* [Directions for this task]: The required output is the exact run of lines below that opens at the line with "[88,720,264,737] 2 Mayıs" and closes at the line with "[88,1075,265,1091] 30 Mart".

* [Raw data]:
********
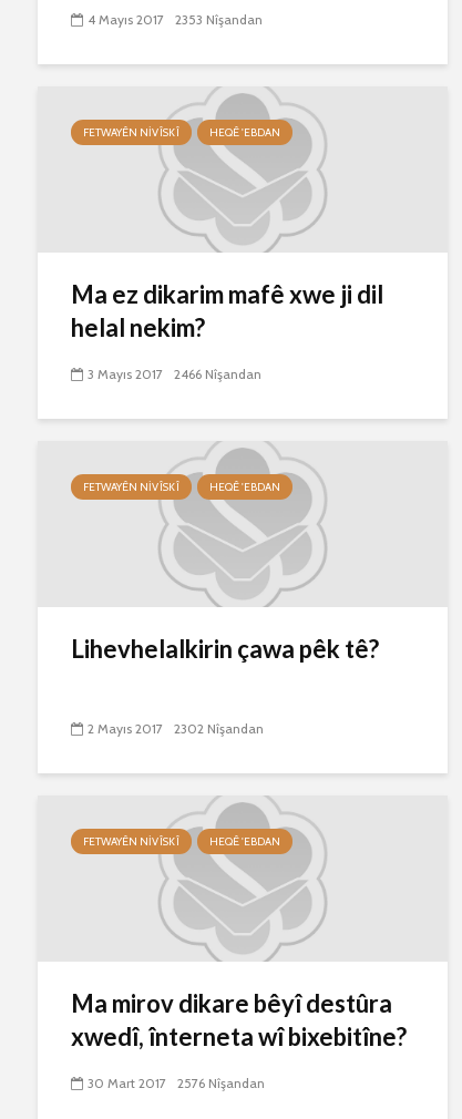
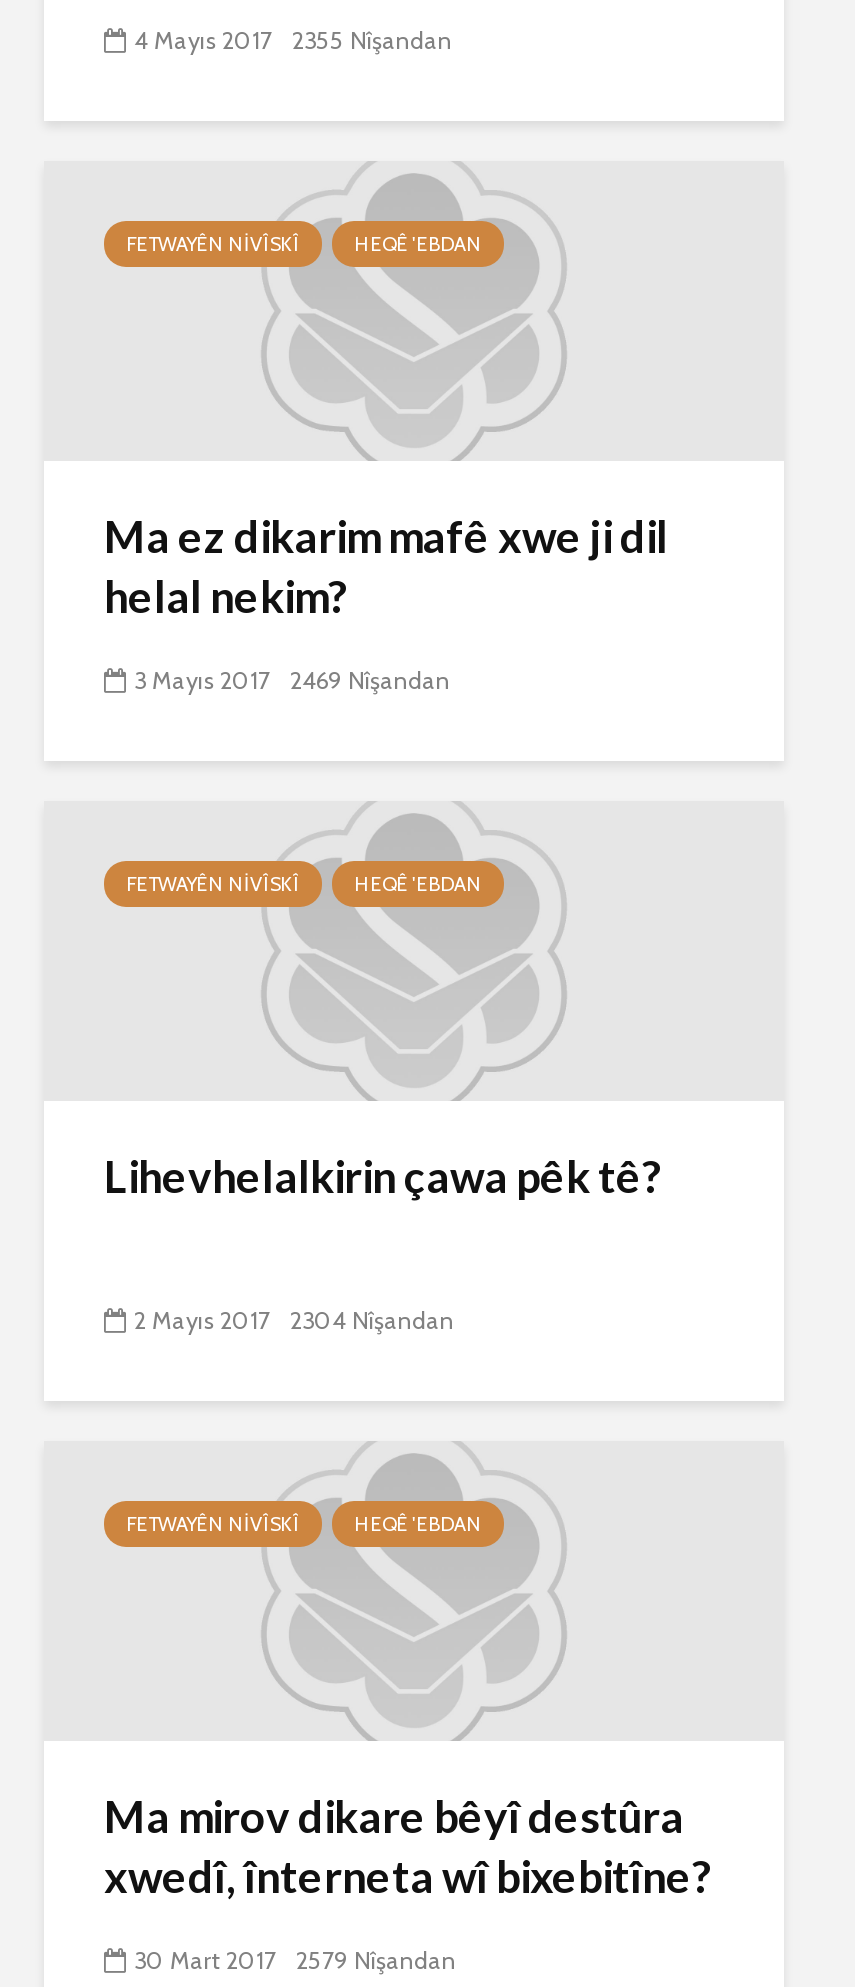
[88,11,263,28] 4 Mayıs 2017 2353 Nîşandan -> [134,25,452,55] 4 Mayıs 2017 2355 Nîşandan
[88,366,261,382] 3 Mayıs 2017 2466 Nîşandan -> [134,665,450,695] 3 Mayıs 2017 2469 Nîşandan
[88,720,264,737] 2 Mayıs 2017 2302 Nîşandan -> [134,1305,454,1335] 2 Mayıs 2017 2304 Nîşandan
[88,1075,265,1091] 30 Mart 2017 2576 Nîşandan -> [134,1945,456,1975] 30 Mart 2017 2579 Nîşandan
********
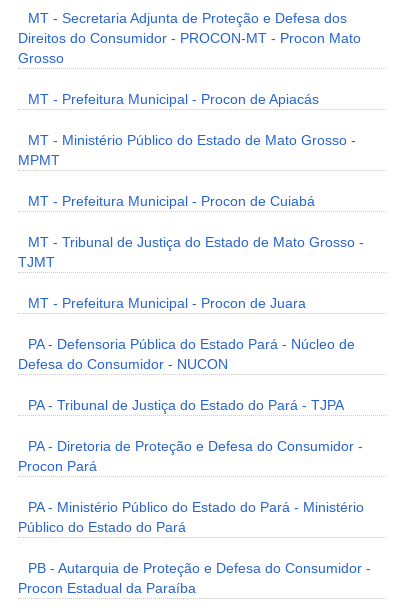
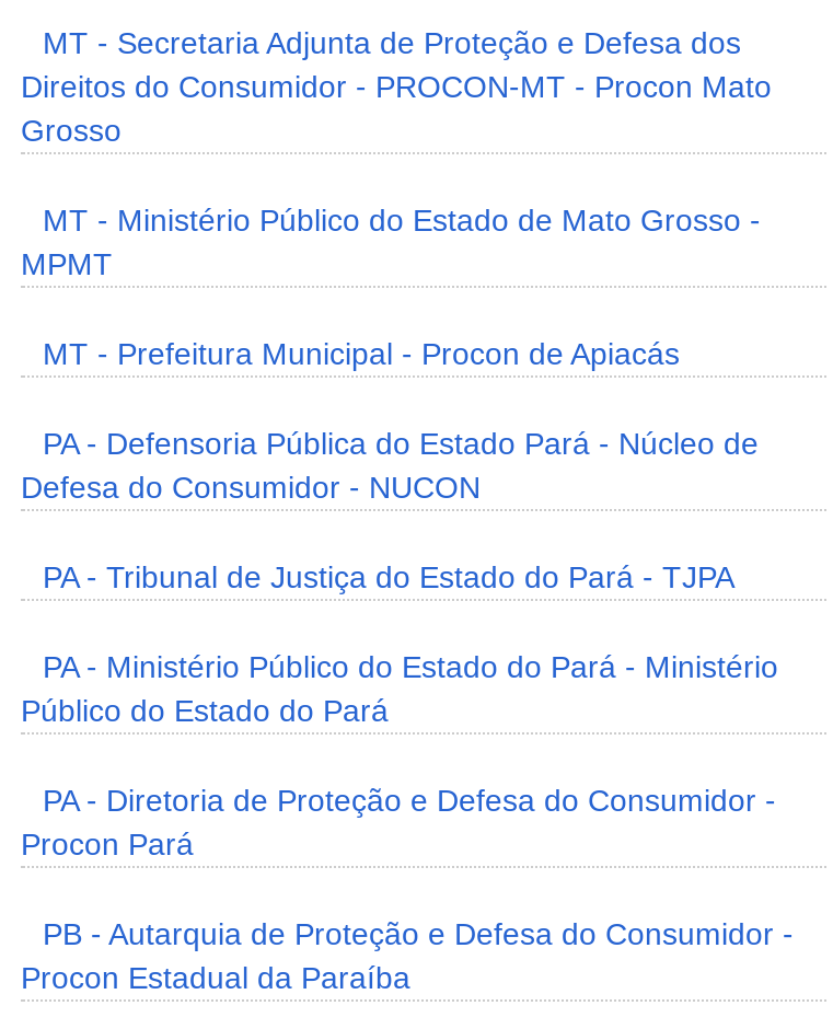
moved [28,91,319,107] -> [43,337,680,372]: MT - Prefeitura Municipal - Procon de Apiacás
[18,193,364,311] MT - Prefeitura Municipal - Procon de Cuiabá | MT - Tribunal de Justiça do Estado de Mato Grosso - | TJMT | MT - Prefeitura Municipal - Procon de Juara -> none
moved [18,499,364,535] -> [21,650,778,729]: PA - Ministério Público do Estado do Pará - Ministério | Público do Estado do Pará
********
* [Answer to the exercise]:
[88,720,264,737] 2 Mayıs 2017 2302 Nîşandan -> [134,1305,454,1335] 2 Mayıs 2017 2304 Nîşandan
[88,1075,265,1091] 30 Mart 2017 2576 Nîşandan -> [134,1945,456,1975] 30 Mart 2017 2579 Nîşandan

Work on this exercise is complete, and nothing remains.